Write out again only the lines running from the one that contains "- 1. Has pink, spot" to the end of the records below, including both the first and the last.

Source material Start Marker

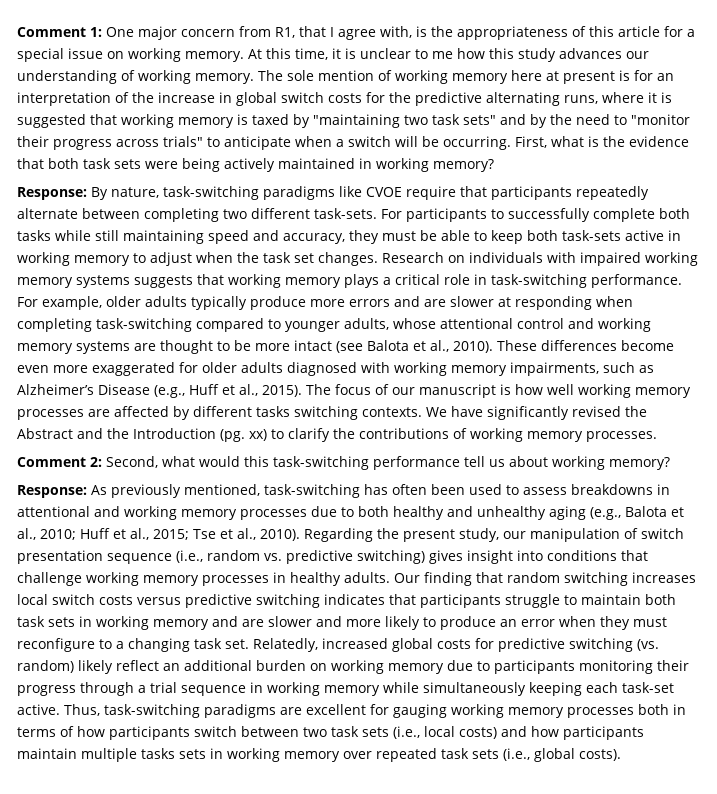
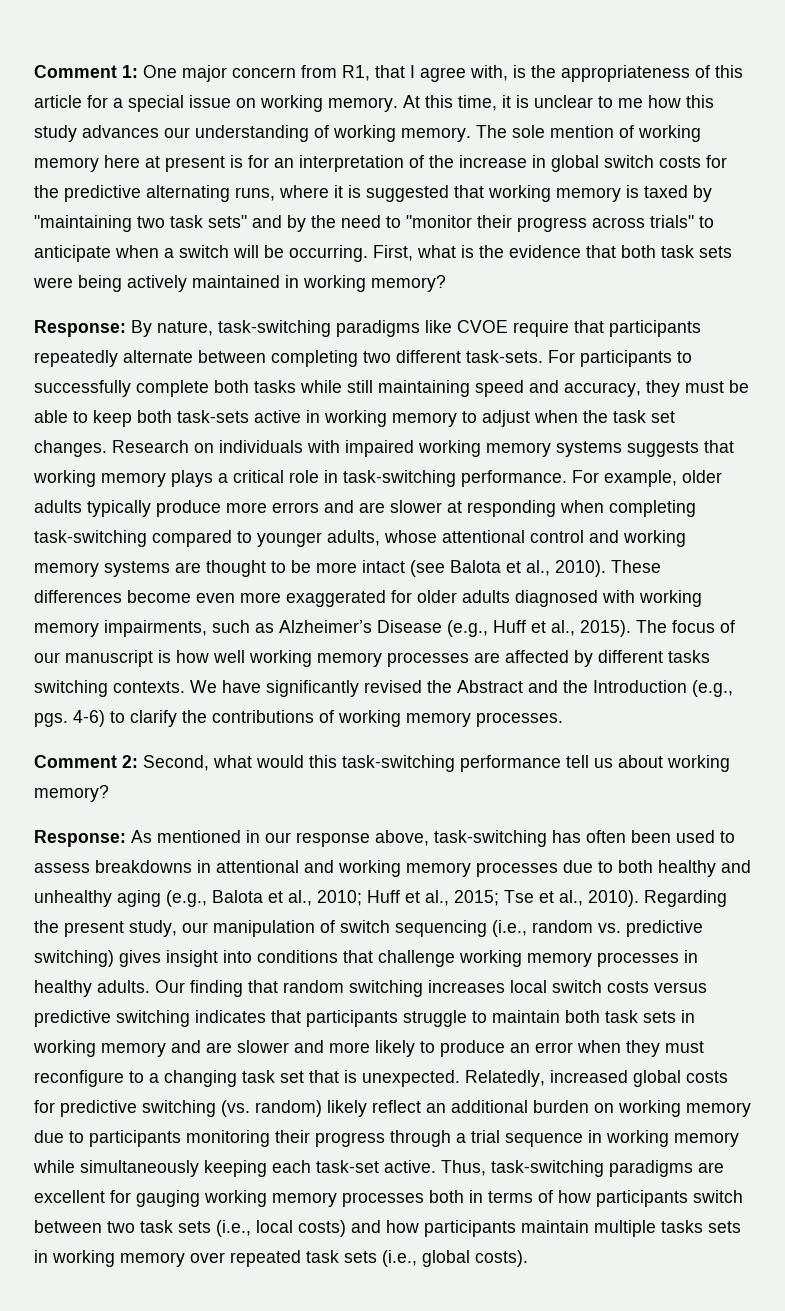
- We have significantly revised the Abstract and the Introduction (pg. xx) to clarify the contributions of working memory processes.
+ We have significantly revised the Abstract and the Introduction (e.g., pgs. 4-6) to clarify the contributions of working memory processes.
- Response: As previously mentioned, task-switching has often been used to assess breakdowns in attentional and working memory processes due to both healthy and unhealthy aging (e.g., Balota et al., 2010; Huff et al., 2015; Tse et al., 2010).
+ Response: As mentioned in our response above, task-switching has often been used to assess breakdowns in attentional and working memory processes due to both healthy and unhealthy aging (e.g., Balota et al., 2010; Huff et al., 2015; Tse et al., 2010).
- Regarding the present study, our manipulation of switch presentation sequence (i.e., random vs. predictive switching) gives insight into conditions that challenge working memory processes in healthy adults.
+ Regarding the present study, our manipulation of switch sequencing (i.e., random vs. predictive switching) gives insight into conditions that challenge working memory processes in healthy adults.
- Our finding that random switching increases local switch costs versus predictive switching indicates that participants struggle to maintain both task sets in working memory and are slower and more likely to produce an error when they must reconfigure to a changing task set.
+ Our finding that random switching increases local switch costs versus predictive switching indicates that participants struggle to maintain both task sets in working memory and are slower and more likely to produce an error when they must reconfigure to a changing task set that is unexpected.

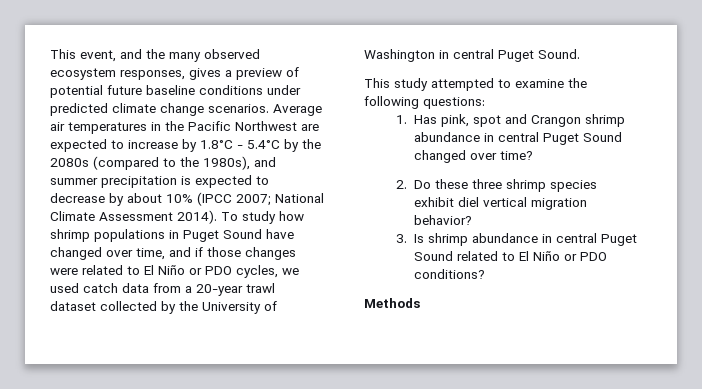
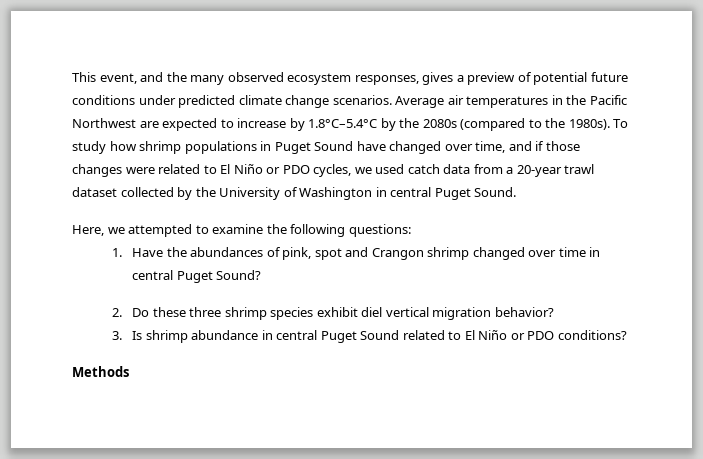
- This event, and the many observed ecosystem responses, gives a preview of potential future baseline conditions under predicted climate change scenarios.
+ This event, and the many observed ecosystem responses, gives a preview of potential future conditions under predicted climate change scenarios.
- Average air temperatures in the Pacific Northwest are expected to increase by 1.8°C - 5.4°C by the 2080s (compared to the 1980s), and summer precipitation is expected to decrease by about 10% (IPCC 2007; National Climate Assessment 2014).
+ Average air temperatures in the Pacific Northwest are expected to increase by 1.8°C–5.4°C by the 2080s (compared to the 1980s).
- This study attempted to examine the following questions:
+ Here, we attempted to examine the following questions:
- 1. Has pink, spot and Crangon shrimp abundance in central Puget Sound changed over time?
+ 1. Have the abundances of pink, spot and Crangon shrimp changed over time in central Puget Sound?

Source material End Marker

Answer box »
- 1. Has pink, spot and Crangon shrimp abundance in central Puget Sound changed over time?
+ 1. Have the abundances of pink, spot and Crangon shrimp changed over time in central Puget Sound?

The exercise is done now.